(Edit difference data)
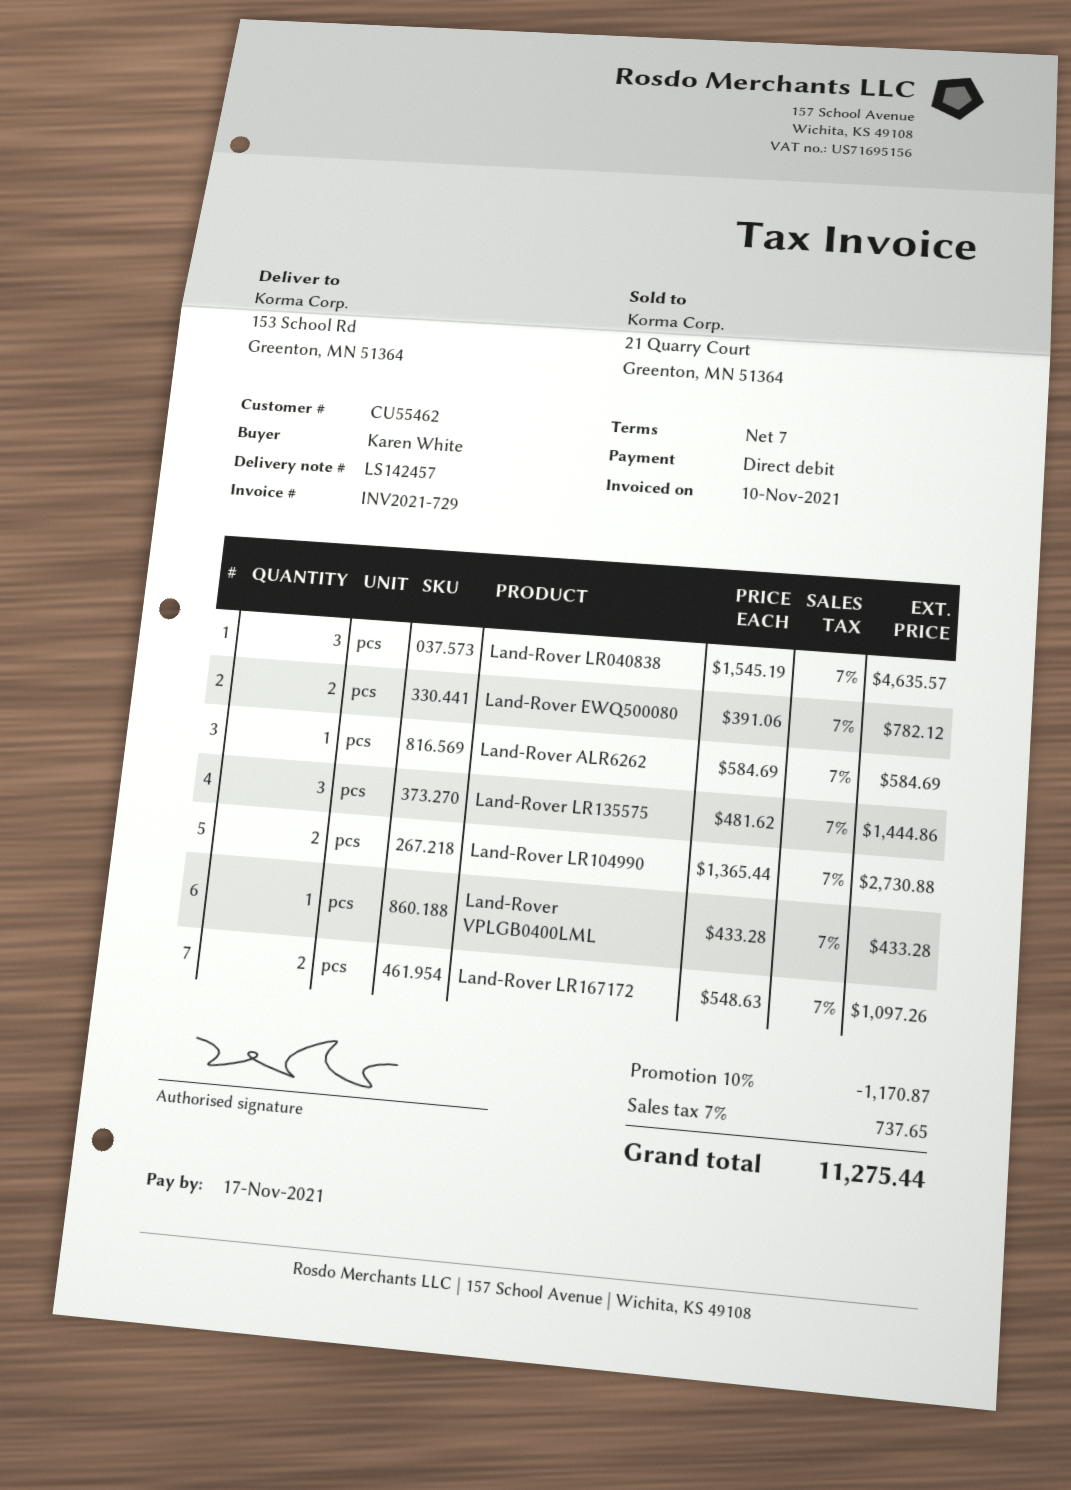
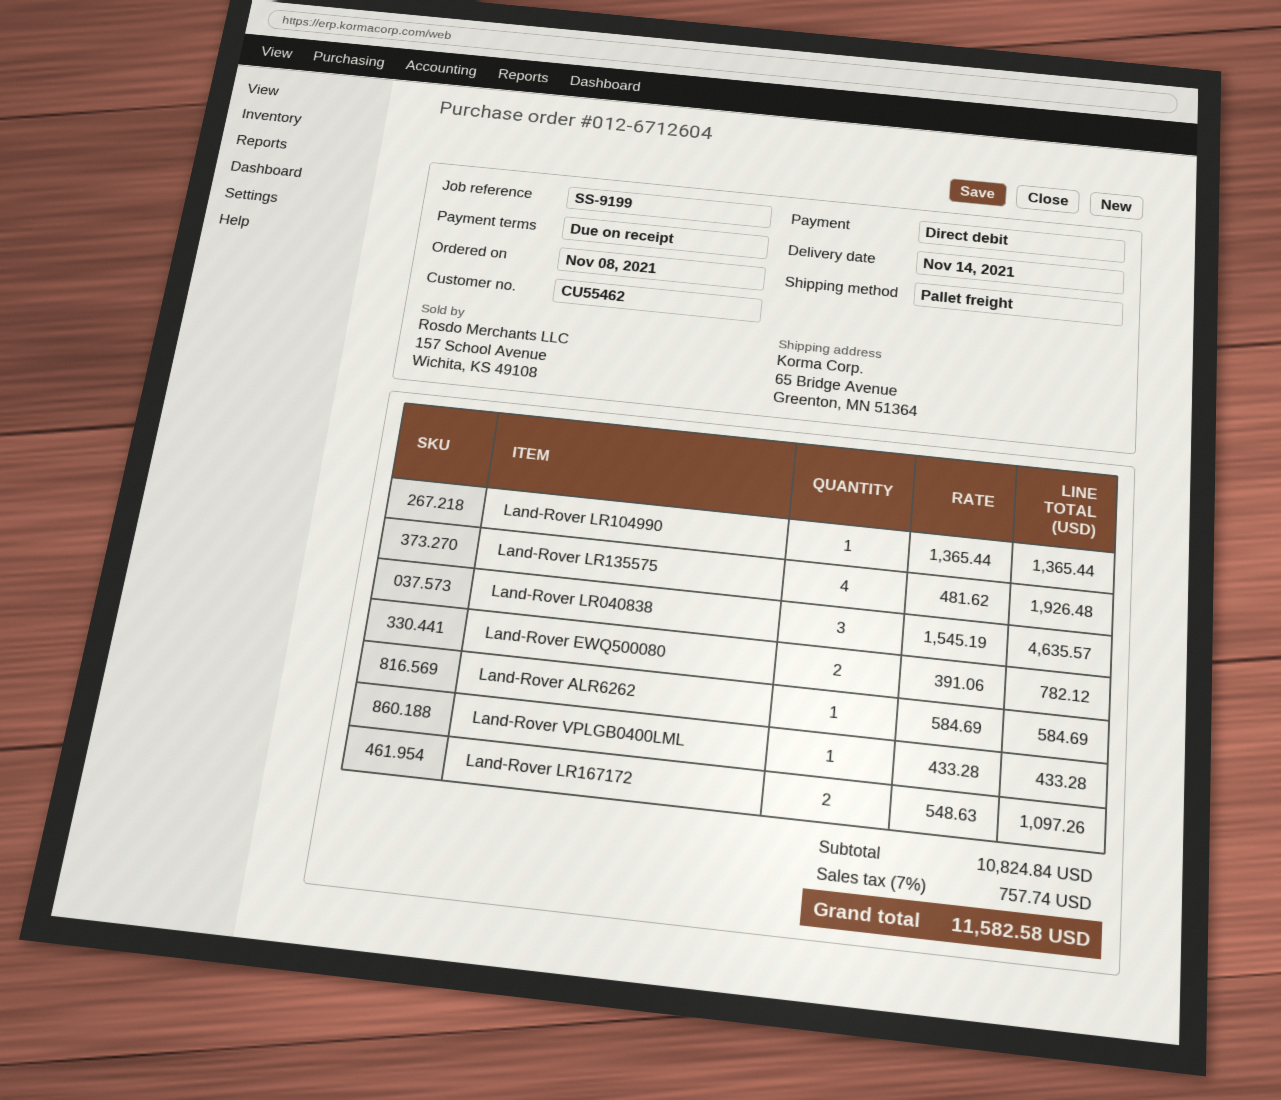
payment terms: 7 days -> on receipt
ship to: 153 School Rd, Greenton, MN 51364 -> 65 Bridge Avenue, Greenton, MN 51364
Land-Rover LR135575: 3 x 481.62 = 1444.86 -> 4 x 481.62 = 1926.48
Land-Rover LR104990: 2 x 1365.44 = 2730.88 -> 1 x 1365.44 = 1365.44
discount: 10% = 1170.87 -> none
tax: 7% = 737.65 -> 7% = 757.74
total: 11275.44 -> 11582.58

> _Activity_
Repeat, without changes, every line from the one that contains "discount: 10% = 1170.87 -> none" through the final line of the data.

> _The answer_
discount: 10% = 1170.87 -> none
tax: 7% = 737.65 -> 7% = 757.74
total: 11275.44 -> 11582.58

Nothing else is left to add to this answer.